Information shown
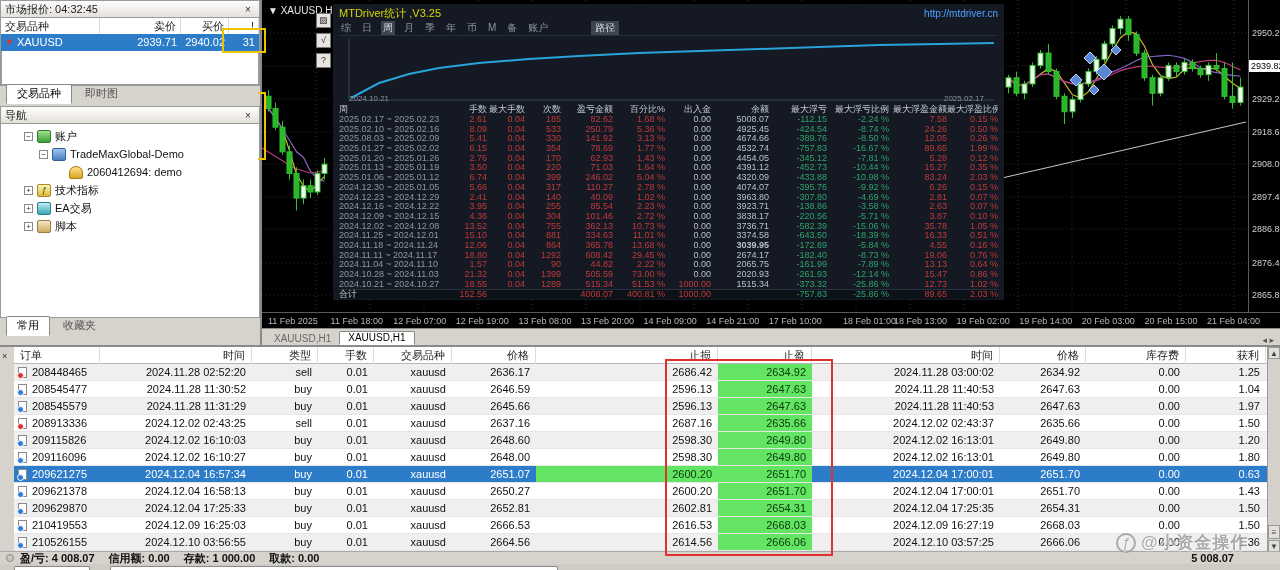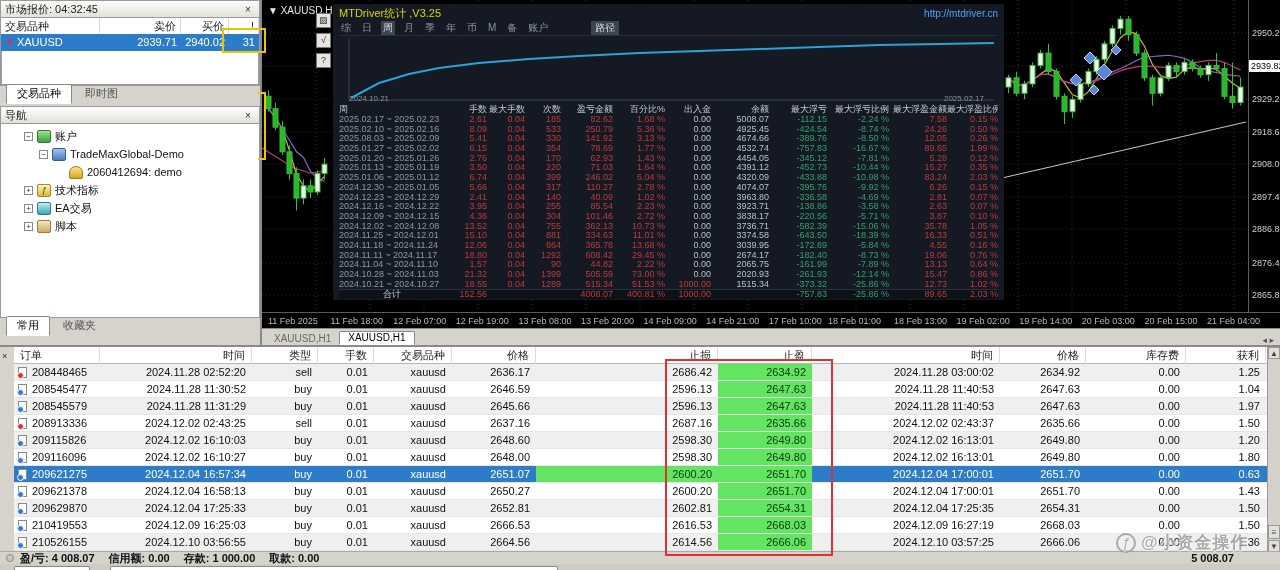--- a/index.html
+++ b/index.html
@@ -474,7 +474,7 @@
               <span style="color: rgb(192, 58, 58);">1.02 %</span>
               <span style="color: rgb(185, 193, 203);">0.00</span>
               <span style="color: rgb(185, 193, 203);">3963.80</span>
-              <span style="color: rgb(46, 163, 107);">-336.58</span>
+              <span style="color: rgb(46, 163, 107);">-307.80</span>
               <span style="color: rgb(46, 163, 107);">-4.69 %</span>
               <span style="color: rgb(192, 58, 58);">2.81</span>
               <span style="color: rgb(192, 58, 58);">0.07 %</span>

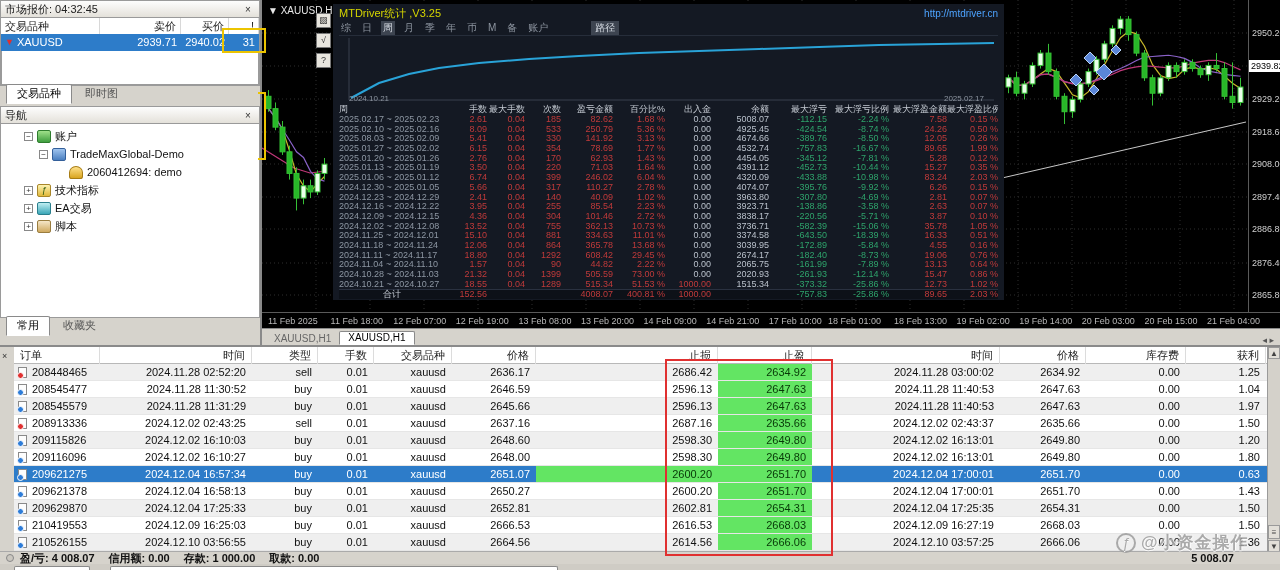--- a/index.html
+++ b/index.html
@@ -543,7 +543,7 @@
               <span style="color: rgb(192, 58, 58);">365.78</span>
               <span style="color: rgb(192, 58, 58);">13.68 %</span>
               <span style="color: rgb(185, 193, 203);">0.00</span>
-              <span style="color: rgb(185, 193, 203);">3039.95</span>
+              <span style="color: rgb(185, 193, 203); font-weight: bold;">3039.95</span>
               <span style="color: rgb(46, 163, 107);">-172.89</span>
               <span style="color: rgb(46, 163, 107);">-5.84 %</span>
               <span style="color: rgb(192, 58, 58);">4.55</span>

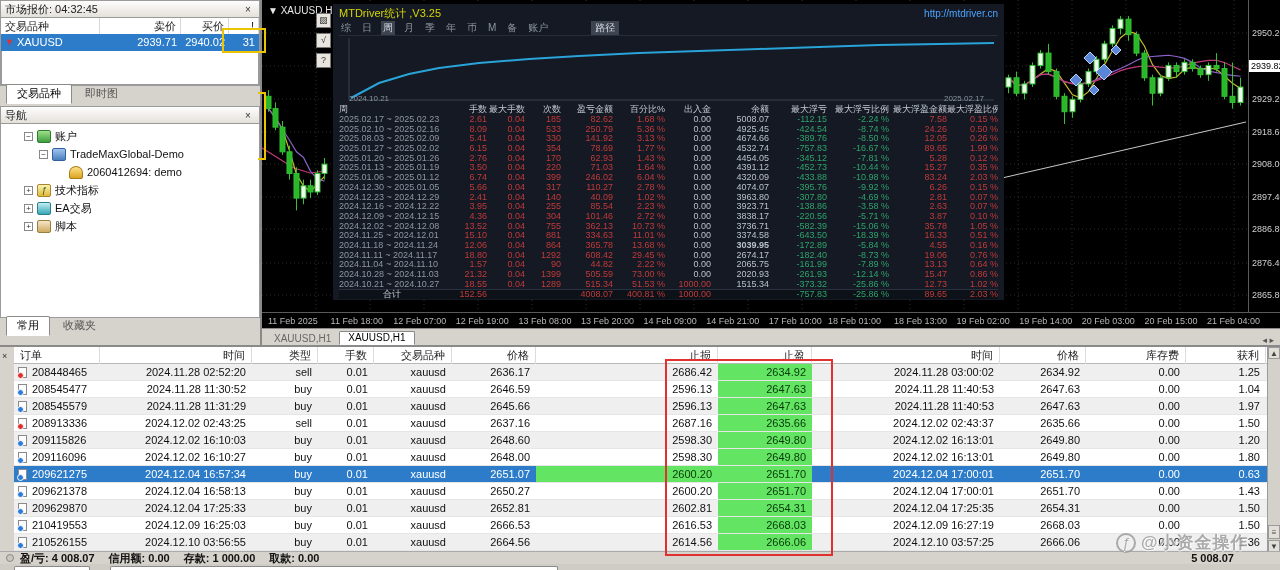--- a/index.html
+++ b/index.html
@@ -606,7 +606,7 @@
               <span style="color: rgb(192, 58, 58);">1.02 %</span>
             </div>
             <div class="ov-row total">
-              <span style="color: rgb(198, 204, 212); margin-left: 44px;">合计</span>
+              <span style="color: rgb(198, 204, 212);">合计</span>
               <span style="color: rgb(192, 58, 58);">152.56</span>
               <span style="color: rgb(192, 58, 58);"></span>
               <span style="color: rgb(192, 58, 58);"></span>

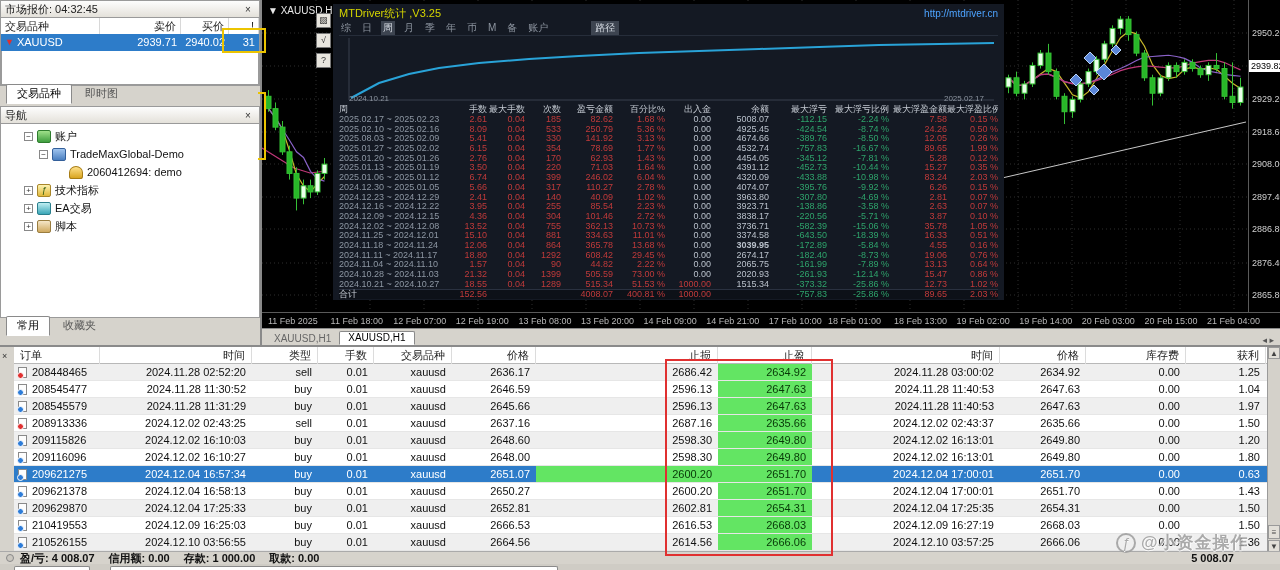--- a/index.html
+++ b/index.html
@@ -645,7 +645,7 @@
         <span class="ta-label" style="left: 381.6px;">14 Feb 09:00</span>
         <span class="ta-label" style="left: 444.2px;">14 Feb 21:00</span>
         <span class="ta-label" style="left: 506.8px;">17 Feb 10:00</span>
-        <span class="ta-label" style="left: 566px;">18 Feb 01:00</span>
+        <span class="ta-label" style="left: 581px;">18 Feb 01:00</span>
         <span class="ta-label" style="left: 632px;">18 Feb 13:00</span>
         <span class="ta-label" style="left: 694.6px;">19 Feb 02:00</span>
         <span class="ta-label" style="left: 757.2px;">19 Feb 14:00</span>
--
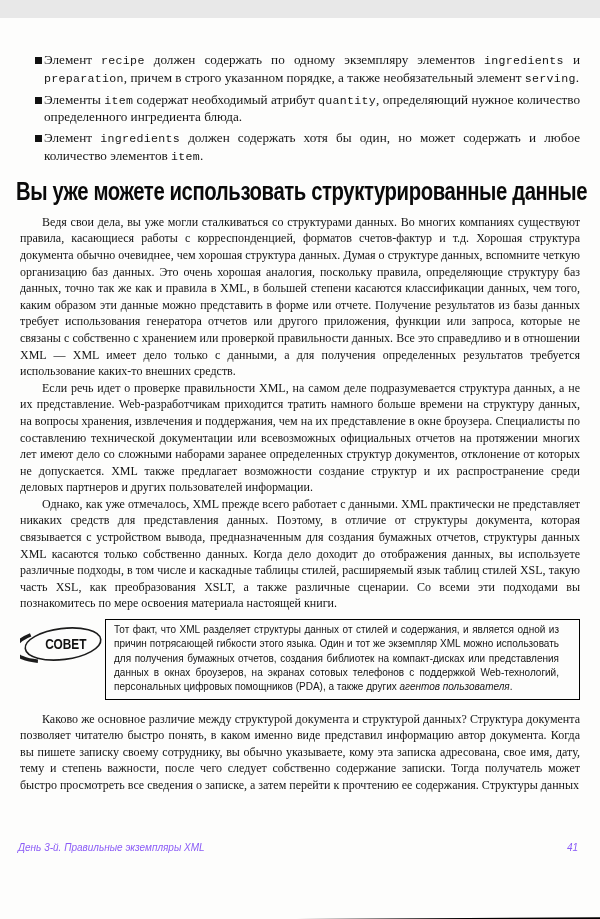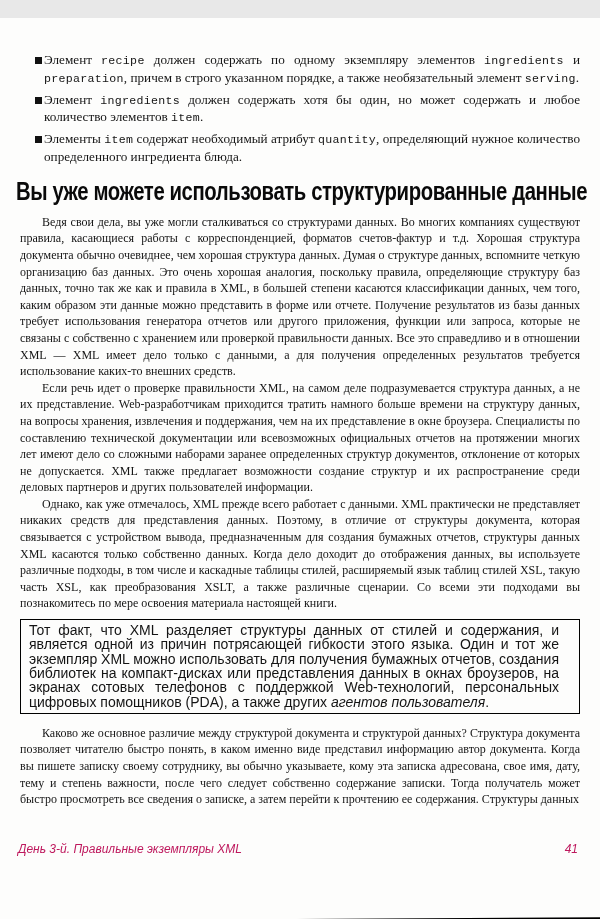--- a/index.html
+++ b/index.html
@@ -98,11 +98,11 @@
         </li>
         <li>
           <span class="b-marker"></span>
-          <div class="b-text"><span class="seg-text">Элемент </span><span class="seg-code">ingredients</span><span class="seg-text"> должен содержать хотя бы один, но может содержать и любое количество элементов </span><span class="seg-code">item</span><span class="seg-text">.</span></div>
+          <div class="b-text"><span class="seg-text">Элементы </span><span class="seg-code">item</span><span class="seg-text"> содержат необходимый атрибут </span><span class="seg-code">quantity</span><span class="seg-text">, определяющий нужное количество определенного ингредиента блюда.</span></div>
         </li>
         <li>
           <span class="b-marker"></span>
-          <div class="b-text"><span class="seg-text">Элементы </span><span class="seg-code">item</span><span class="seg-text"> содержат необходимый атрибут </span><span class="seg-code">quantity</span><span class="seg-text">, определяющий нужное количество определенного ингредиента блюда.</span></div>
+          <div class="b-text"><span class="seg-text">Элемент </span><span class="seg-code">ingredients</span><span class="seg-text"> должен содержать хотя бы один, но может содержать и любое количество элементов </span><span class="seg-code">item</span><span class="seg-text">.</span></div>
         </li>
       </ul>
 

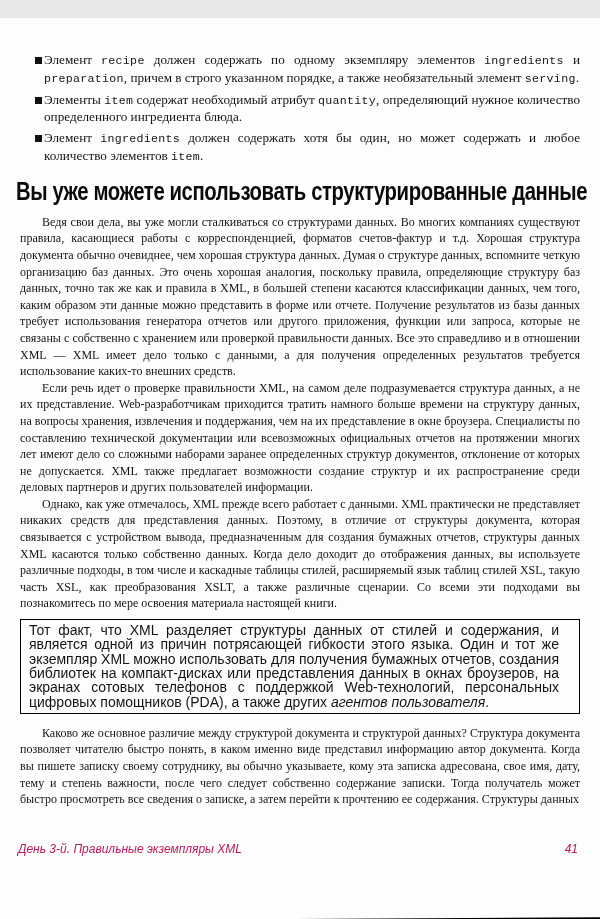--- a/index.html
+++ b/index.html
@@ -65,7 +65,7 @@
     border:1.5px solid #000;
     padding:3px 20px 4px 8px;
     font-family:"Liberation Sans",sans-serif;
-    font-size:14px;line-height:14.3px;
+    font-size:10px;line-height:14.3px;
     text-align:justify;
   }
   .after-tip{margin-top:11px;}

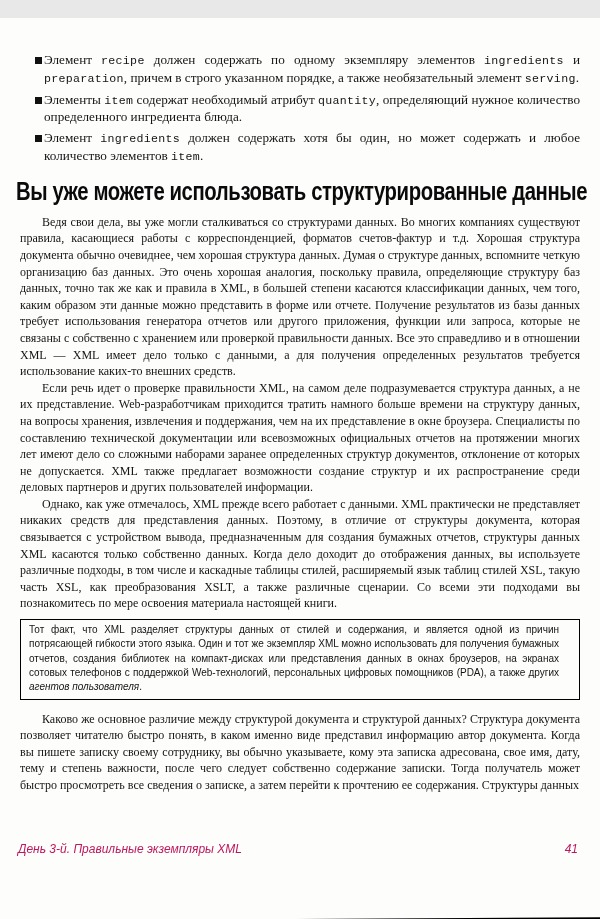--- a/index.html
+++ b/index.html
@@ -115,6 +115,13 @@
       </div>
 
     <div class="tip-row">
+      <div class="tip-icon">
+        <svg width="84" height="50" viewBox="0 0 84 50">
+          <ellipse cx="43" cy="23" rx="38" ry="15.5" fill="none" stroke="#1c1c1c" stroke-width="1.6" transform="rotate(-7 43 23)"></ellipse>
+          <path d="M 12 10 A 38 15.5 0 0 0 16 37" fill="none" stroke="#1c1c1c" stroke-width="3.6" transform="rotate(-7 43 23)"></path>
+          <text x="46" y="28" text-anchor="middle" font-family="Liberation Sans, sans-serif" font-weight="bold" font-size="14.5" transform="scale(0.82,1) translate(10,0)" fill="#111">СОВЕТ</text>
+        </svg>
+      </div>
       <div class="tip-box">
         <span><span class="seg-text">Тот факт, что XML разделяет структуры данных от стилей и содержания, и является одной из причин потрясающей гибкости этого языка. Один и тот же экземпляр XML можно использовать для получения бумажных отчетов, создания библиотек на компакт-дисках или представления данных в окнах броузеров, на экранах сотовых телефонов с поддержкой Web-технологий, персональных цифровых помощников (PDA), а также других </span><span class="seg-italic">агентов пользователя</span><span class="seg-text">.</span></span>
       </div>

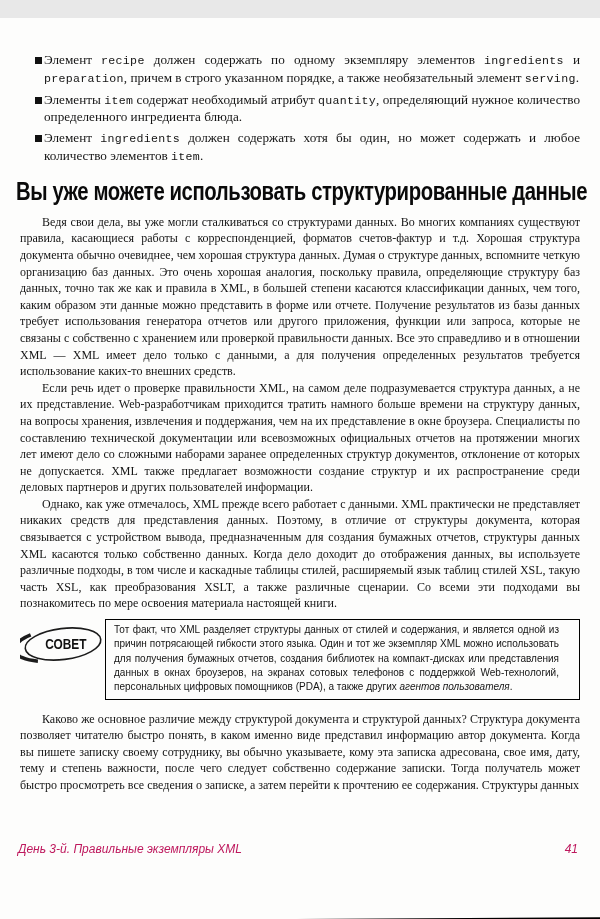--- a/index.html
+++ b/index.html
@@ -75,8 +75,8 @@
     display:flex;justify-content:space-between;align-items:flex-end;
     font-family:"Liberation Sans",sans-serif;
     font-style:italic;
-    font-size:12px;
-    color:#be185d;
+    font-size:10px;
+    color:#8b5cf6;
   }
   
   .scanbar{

Exercise aim
Wherever a line in the entries holds "width", copy that line.

Answer to the exercise
+        <svg width="84" height="50" viewBox="0 0 84 50">
+          <ellipse cx="43" cy="23" rx="38" ry="15.5" fill="none" stroke="#1c1c1c" stroke-width="1.6" transform="rotate(-7 43 23)"></ellipse>
+          <path d="M 12 10 A 38 15.5 0 0 0 16 37" fill="none" stroke="#1c1c1c" stroke-width="3.6" transform="rotate(-7 43 23)"></path>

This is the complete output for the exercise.